= What to do =
Return copies of the lines below that mention "none".

= Supplied material =

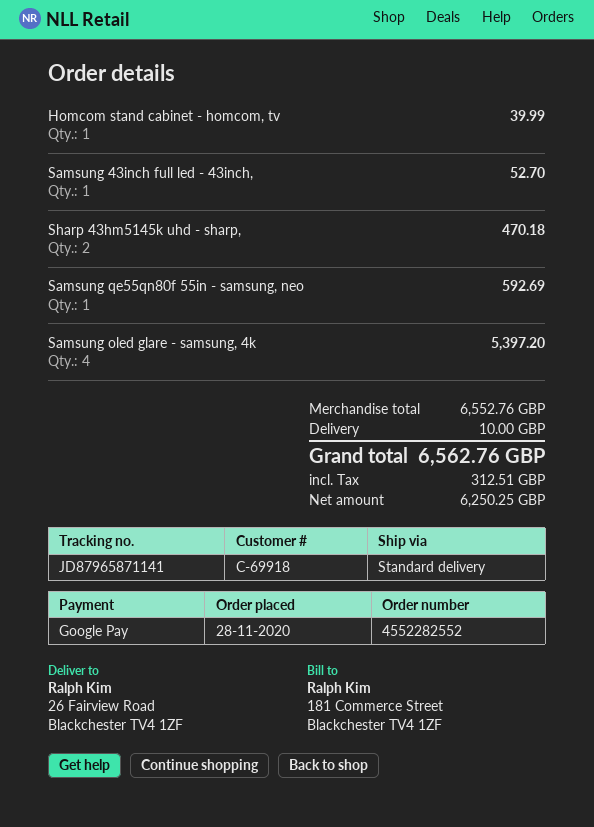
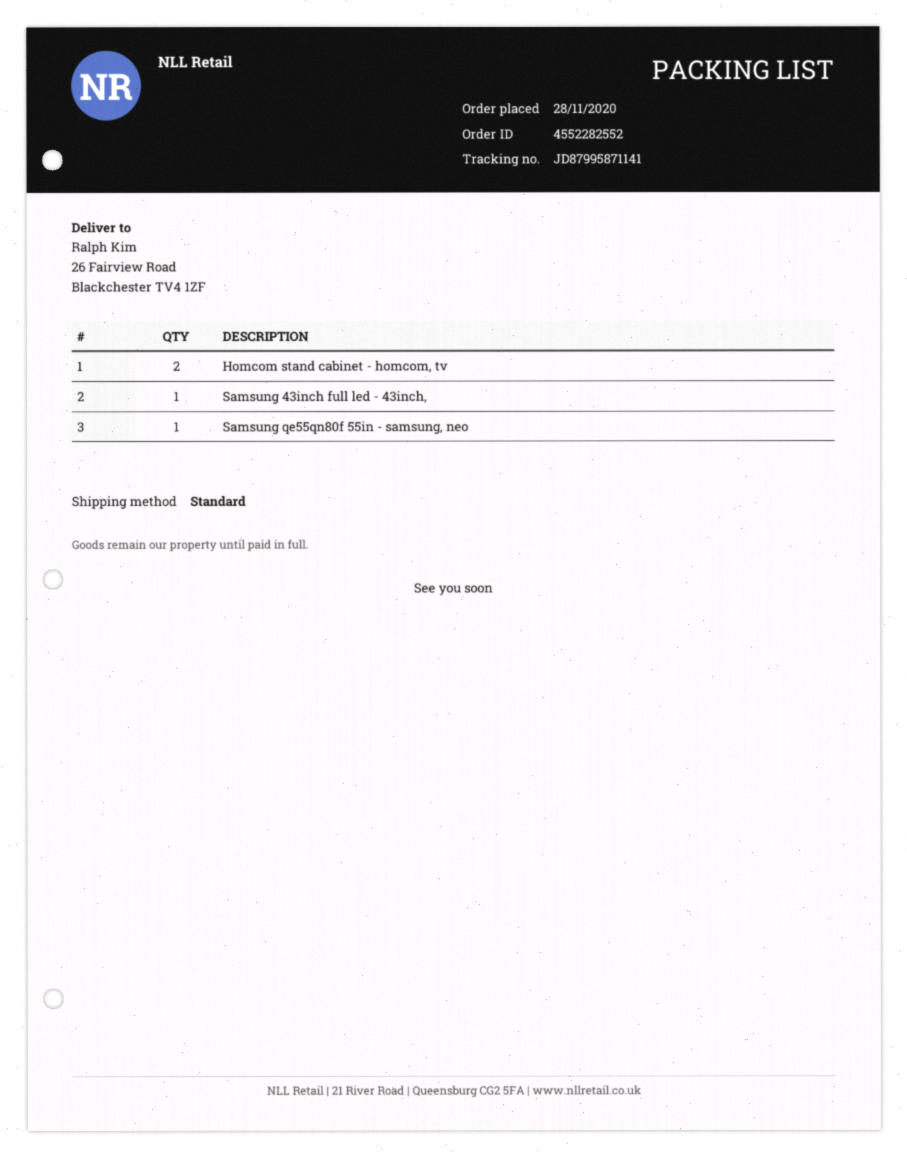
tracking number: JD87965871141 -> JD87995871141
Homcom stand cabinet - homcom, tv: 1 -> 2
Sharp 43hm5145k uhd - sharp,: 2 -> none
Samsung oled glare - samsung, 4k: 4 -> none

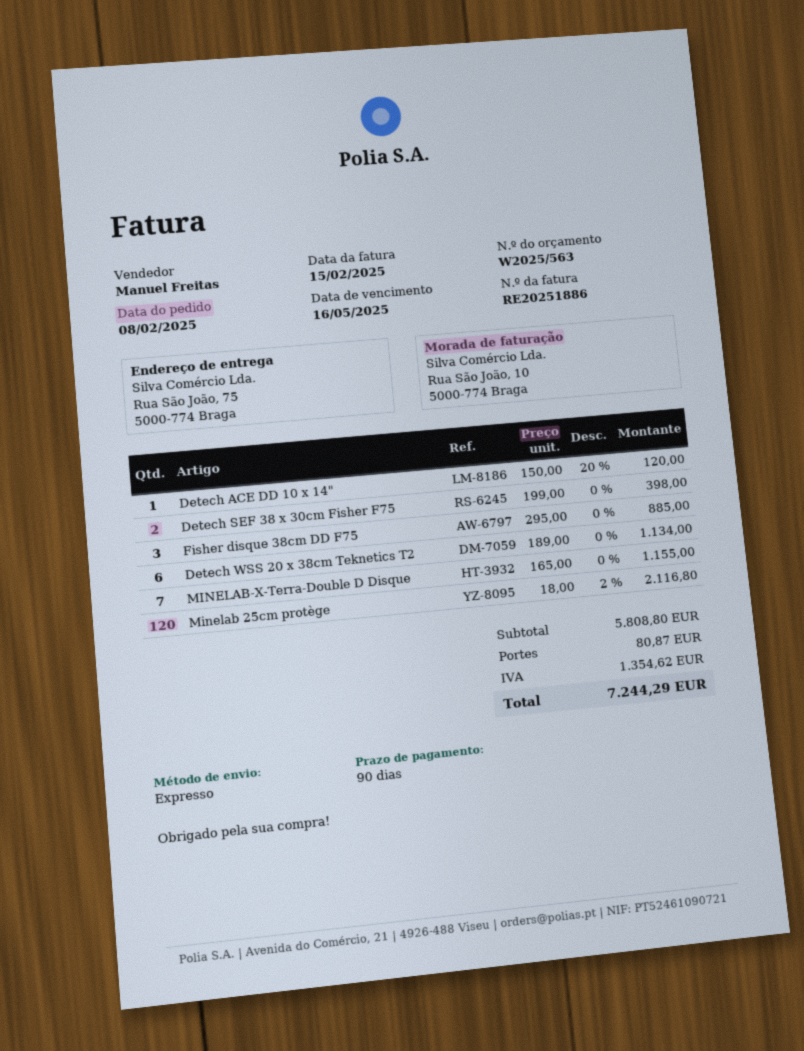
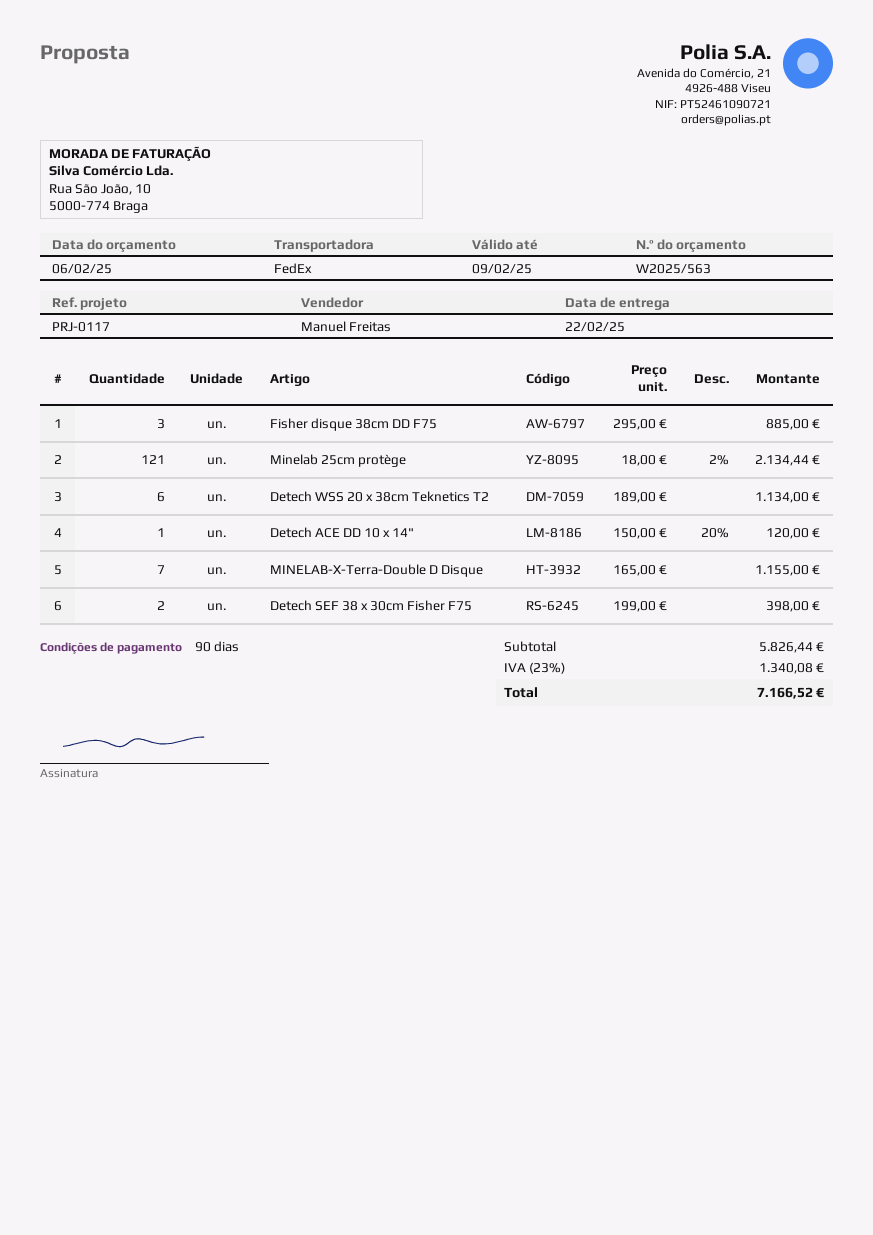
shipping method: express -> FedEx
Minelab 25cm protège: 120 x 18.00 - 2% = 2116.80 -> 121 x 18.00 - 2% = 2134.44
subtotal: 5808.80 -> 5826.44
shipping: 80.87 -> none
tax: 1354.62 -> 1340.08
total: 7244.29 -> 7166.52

= Completed exercise =
Sharp 43hm5145k uhd - sharp,: 2 -> none
Samsung oled glare - samsung, 4k: 4 -> none
shipping: 80.87 -> none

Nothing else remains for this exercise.